I'm new to lambda expressions but I think they look great in code, but I'm having problems understanding how to convert a foreach loop into a lambda. I can't understand the other examples I've seen here.
The code I'm trying to convert is:
{
var a = arr.ToList();
var b = a.Distinct().ToList();
if(a.SequenceEqual(b)){return -1;}
foreach(int i in b)
{
a.Remove(i);
}
return a.First();
}
Specifically the
foreach(int i in b)
{
a.Remove(i);
}
Also as I'm here, is if(a.SequenceEqual(b)){return -1;} an okay thing to do? I felt bad using like 4 lines when it could be only 1.
If the goal is to find the first item in the collection that has a duplicate, or to return -1 when there are no duplicates, then it can be done with two lines
int FindFirstDuplicate(IEnumerable<int> arr)
{
HashSet<int> seen = new();
return arr.SkipWhile(e => seen.Add(e)).DefaultIfEmpty(-1).First();
}
But these two lines cannot be written as expression-bodied function.

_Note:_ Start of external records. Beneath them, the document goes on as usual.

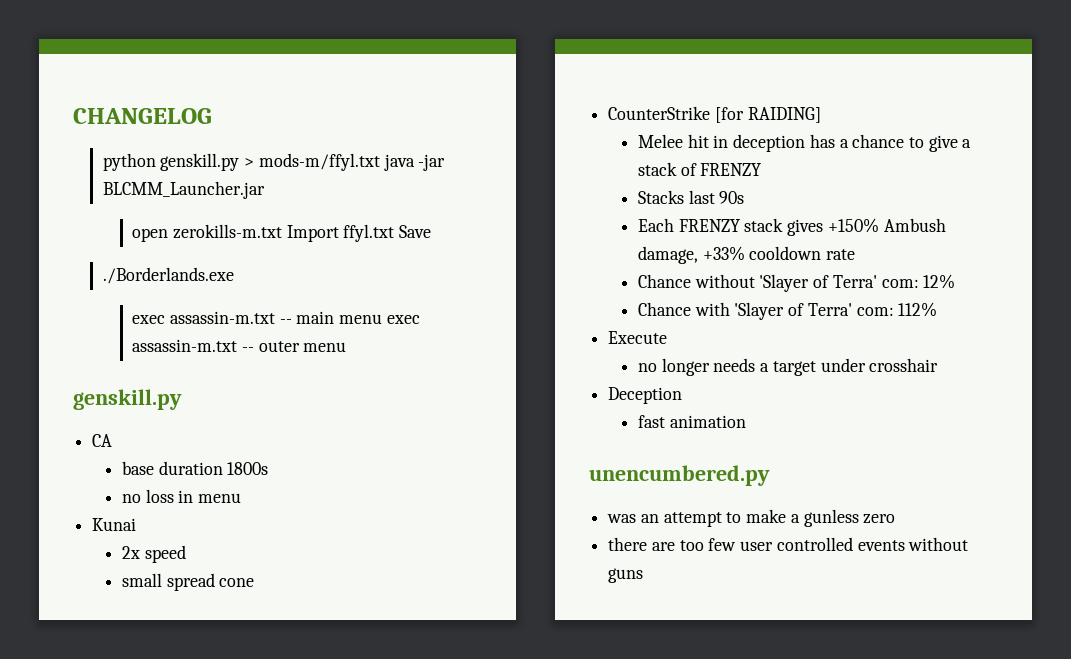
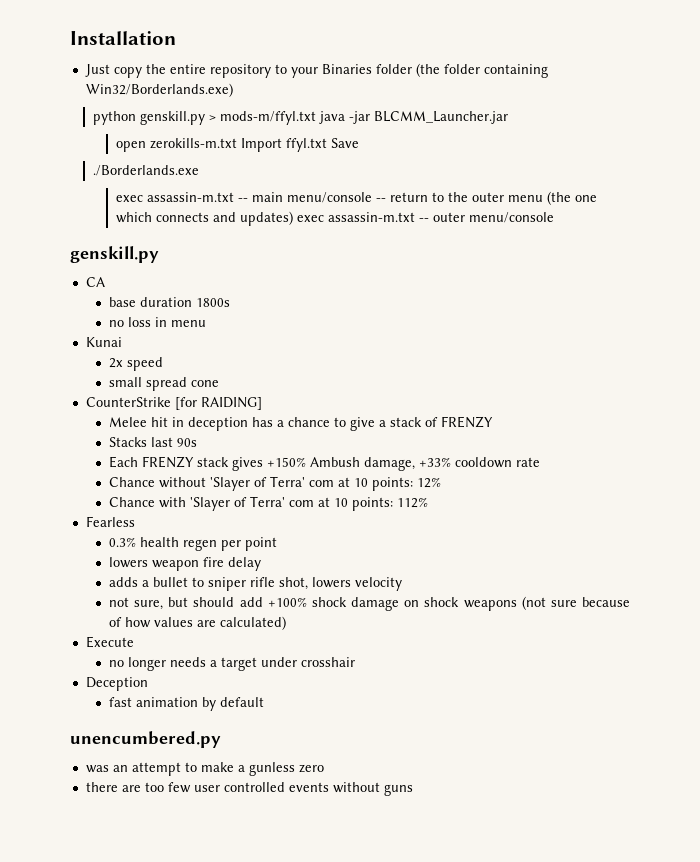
[73,108,212,124] CHANGELOG -> [70,31,176,45] [84,63,548,78] [85,83,233,97] Installation // Just copy the entire repository to your Binaries folder (the folder containing Win32/Borderlands.exe)
[339,314,383,324] menu -> [286,191,597,205] [115,211,293,226] menu/console -- return to the outer menu (the one which connects and updates)
[303,342,347,352] menu -> [468,212,554,223] menu/console
[881,279,919,288] com: -> [308,477,413,491] com at 10 points:
[856,302,938,317] com: 112% -> [288,497,428,511] [85,516,135,527] [108,537,277,551] [108,557,261,571] [108,577,402,591] [108,596,630,611] [108,616,286,630] com at 10 points: 112% // Fearless // 0.3% health regen per point // lowers weapon fire delay // adds a bullet to sniper rifle shot, lowers velocity // not sure, but should add +100% shock damage on shock weapons (not sure because of how values are calculated)
(746, 421) none -> [201,697,264,711] by default

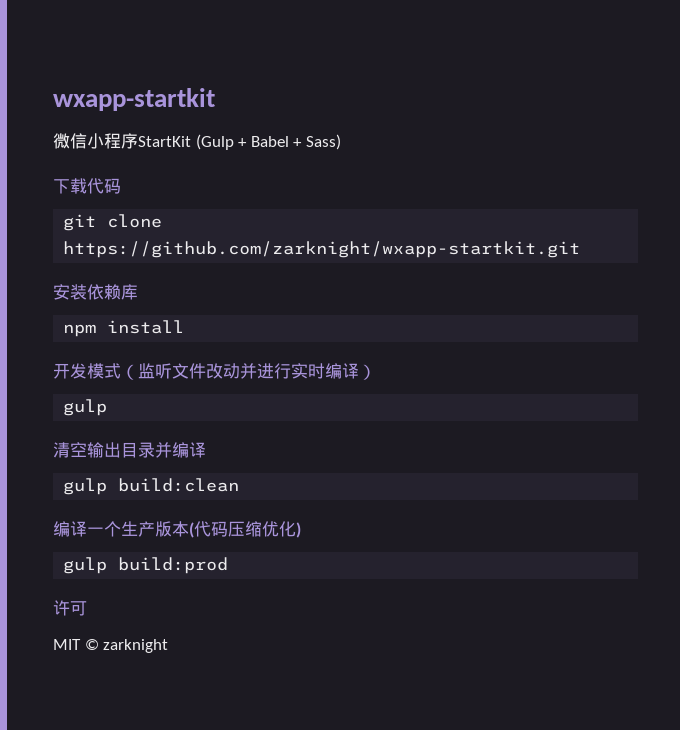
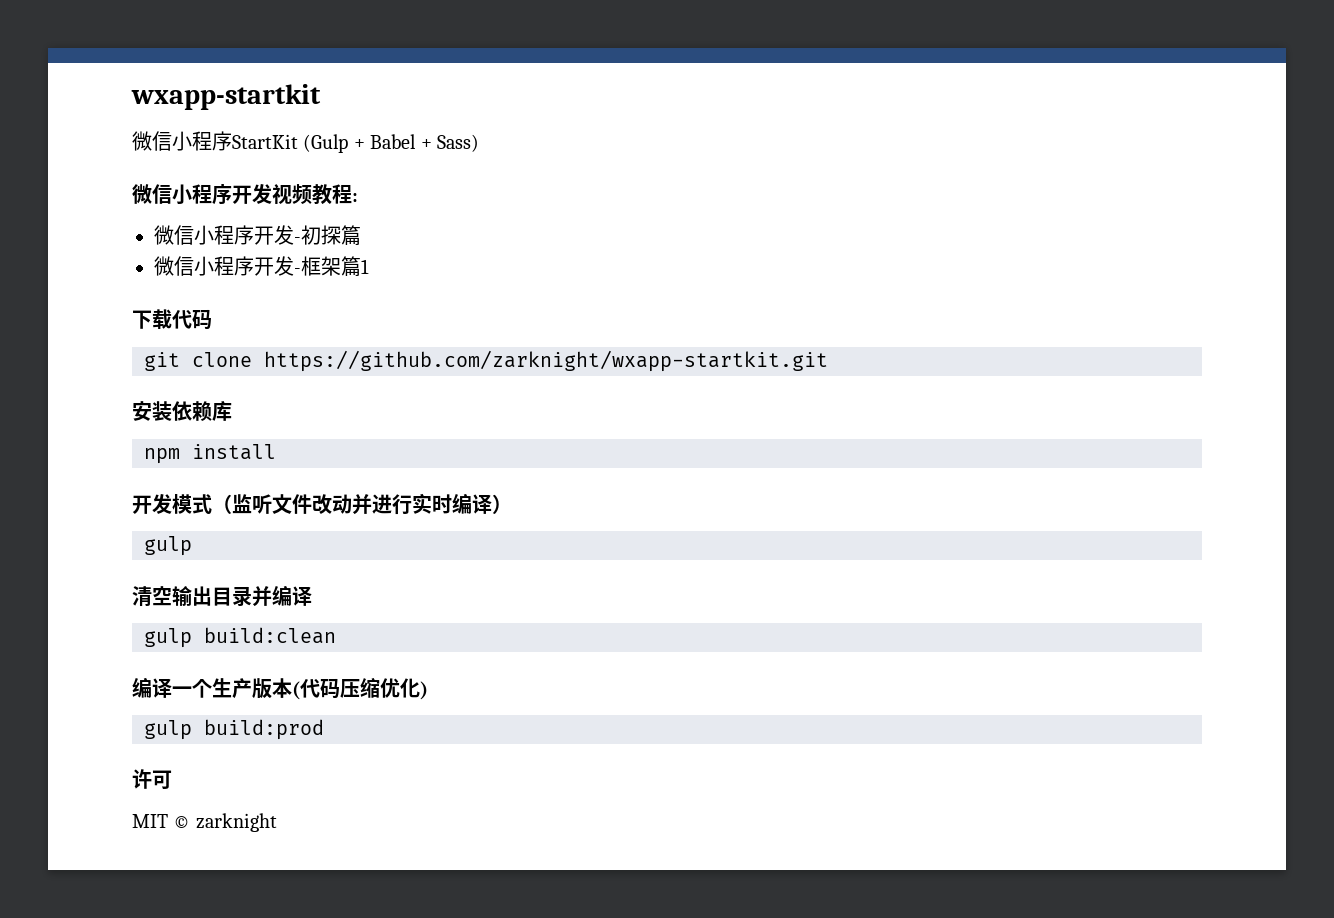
(341, 142) none -> [132,184,358,205] [154,225,361,246] [154,256,369,277] // 微信小程序开发视频教程: // 微信小程序开发-初探篇 // 微信小程序开发-框架篇1

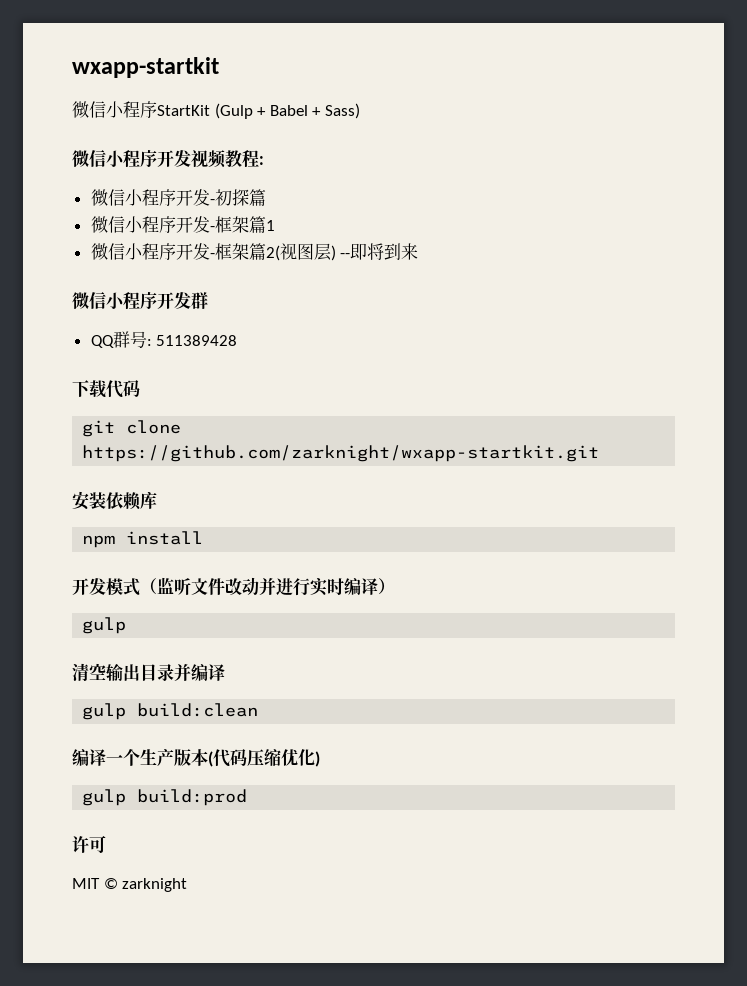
(369, 266) none -> [90,243,419,261] [72,292,208,310] [90,331,238,348] // 微信小程序开发-框架篇2(视图层) --即将到来 // 微信小程序开发群 // QQ群号: 511389428

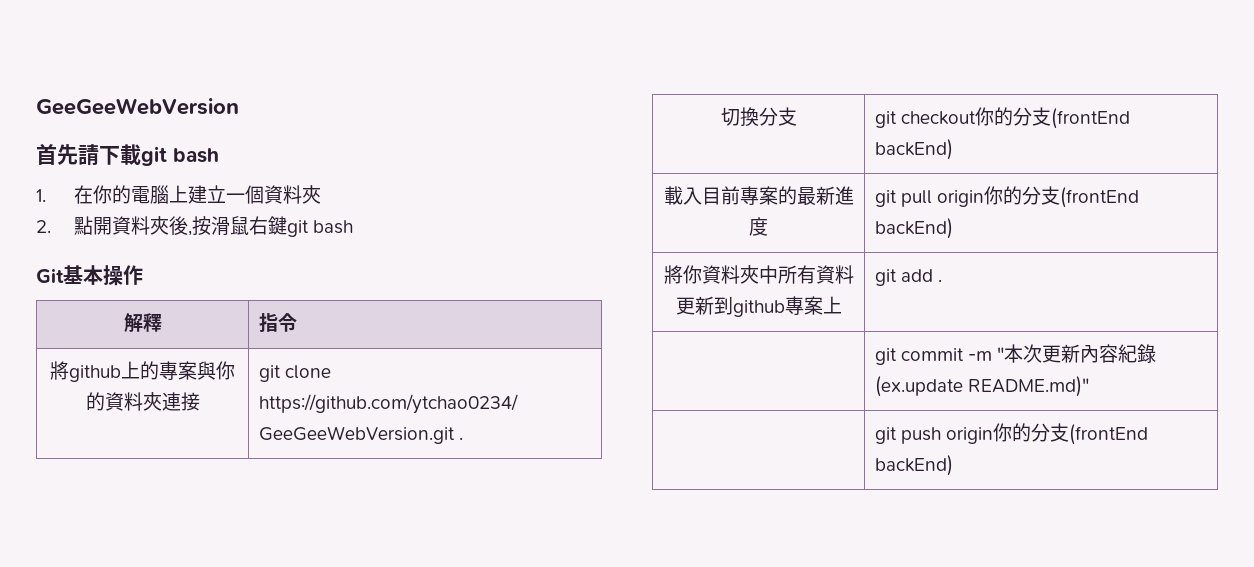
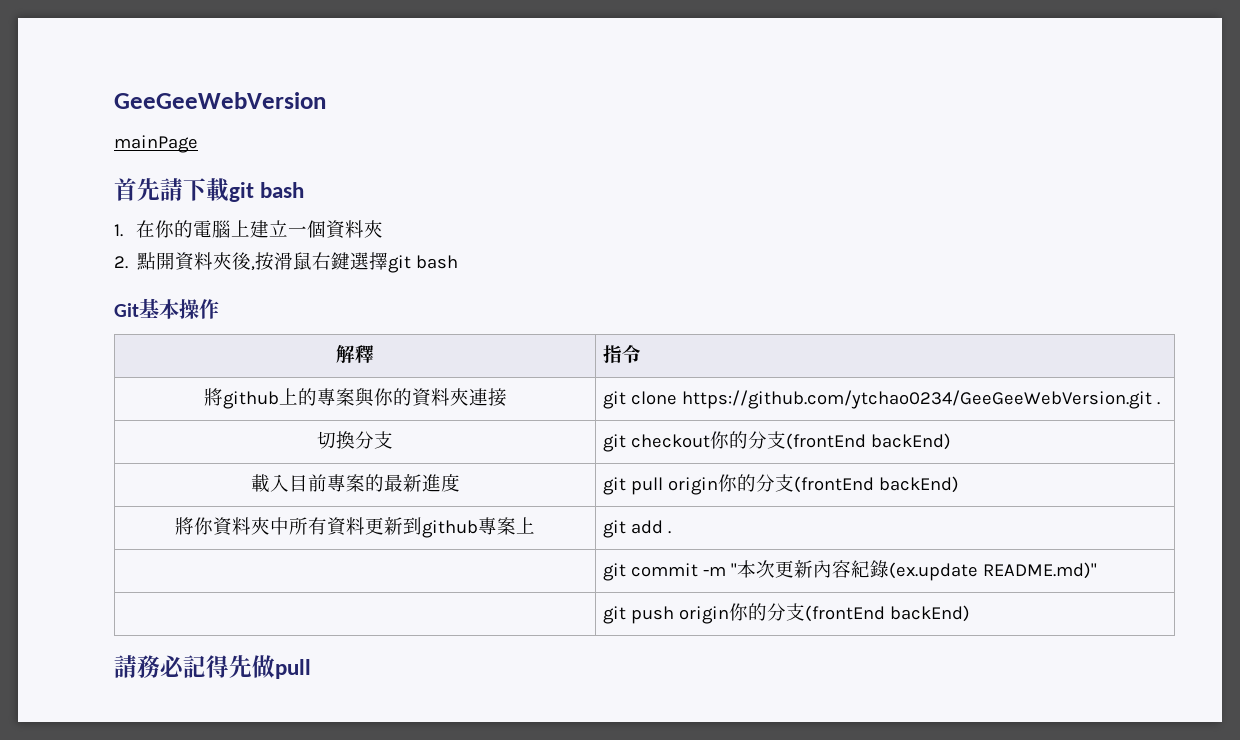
(239, 106) none -> [114,135,198,153] // mainPage
(287, 225) none -> [350,252,389,270] 選擇
(953, 465) none -> [114,655,311,679] // 請務必記得先做pull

If there is a goal to write expression-bodied function then the easiest the way is to use GroupBy
int FindFirstDuplicate(IEnumerable<int> arr) =>
arr.GroupBy(e => e)
.Where(g => g.Count() > 1)
.Select(g => g.First())
.DefaultIfEmpty(-1)
.First();
But this option has a very suboptimal memory consumption.
If collection always has a very small number of elements then function can be written without GroupBy
int FindFirstDuplicate(IEnumerable<int> arr) =>
arr.SkipWhile((e, i) => arr.Skip(i + 1).All(x => x != e))
.DefaultIfEmpty(-1)
.First();
But such implementation has quadratic complexity, as it has nested loop. So, it will be extremely slow for thousands records.
There is one more option that has similar performance and memory consumption as the very first function.
int FindFirstDuplicate(IEnumerable<int> arr) =>
Enumerable.Repeat(new HashSet<int>(), arr.Count())
.Zip(arr)
.SkipWhile(e => e.First.Add(e.Second))
.Select(e => e.Second)
.DefaultIfEmpty(-1)
.First();
Repeat and Zip are needed to pass the HashSet object to SkipWhile method.
And the most straightforward way with foreach loop for comparison with other options
int FindFirstDuplicate(IEnumerable<int> arr)
{
HashSet<int> seen = new();
foreach (int item in arr)
{
if (!seen.Add(item))
{
return item;
}
}
return -1;
}
Just to restate what your code does in English: you what to remove 1 of each unique value from a list, leaving duplicate values in place with the order unchanged.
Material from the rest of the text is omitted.